◆ Exercise brief
Copy every line in the listing that contains "yarn".

◆ Exercise materials
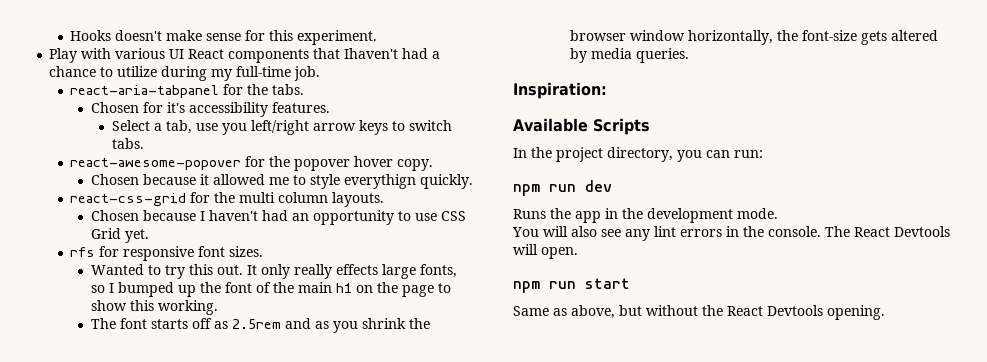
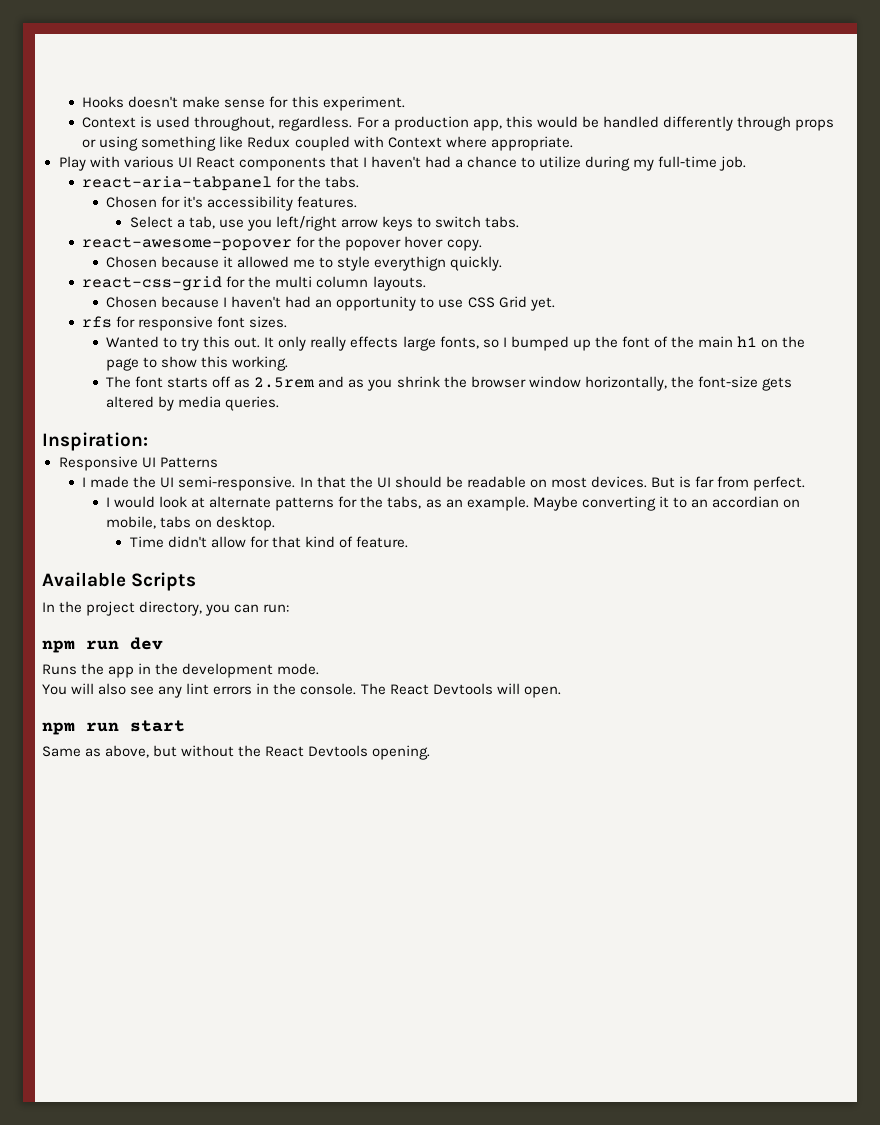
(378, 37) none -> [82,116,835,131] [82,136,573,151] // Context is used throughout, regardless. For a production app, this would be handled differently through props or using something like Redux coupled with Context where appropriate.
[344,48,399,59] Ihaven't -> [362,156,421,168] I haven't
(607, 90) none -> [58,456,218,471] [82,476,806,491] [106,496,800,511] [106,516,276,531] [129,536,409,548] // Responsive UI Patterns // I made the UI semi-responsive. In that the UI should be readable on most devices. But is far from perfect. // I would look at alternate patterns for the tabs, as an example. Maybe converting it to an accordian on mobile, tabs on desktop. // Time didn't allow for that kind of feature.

==

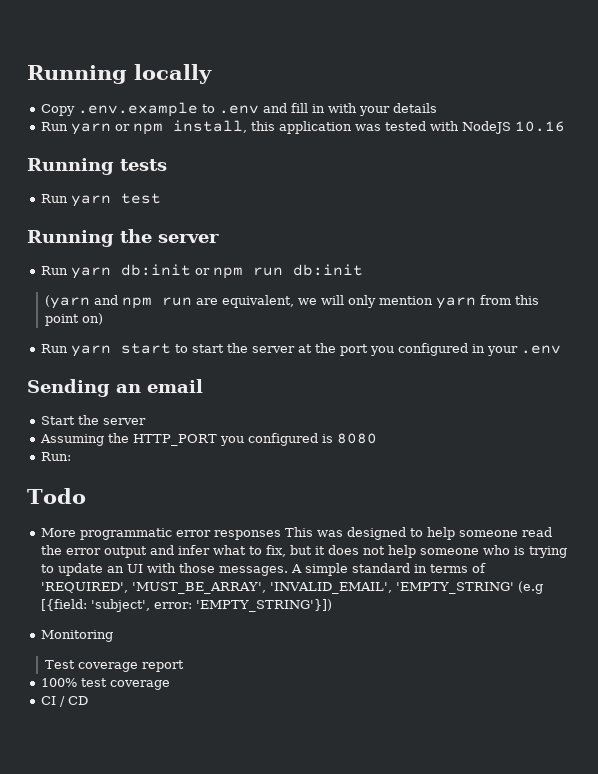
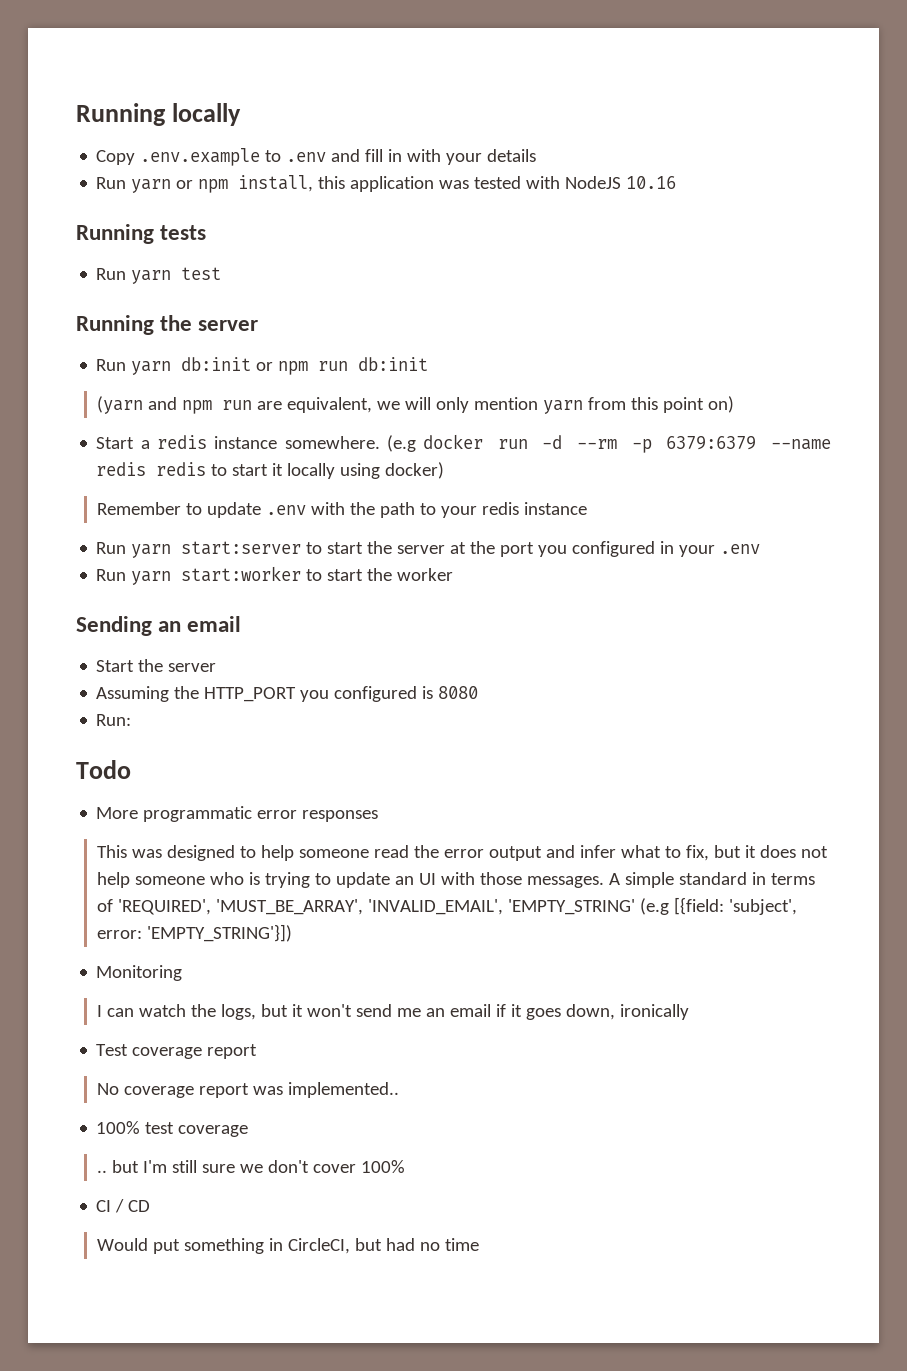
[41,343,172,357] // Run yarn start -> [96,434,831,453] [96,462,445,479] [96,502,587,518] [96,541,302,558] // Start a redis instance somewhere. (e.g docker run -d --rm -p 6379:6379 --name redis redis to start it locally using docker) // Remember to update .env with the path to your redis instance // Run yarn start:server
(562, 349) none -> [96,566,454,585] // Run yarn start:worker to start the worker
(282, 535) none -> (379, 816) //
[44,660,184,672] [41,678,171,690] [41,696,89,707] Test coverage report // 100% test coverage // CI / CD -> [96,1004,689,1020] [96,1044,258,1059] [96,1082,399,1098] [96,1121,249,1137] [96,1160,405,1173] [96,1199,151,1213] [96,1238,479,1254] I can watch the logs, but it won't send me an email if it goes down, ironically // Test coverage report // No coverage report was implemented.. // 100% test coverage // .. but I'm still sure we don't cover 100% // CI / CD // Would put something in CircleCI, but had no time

◆ Result for this task
[41,343,172,357] // Run yarn start -> [96,434,831,453] [96,462,445,479] [96,502,587,518] [96,541,302,558] // Start a redis instance somewhere. (e.g docker run -d --rm -p 6379:6379 --name redis redis to start it locally using docker) // Remember to update .env with the path to your redis instance // Run yarn start:server
(562, 349) none -> [96,566,454,585] // Run yarn start:worker to start the worker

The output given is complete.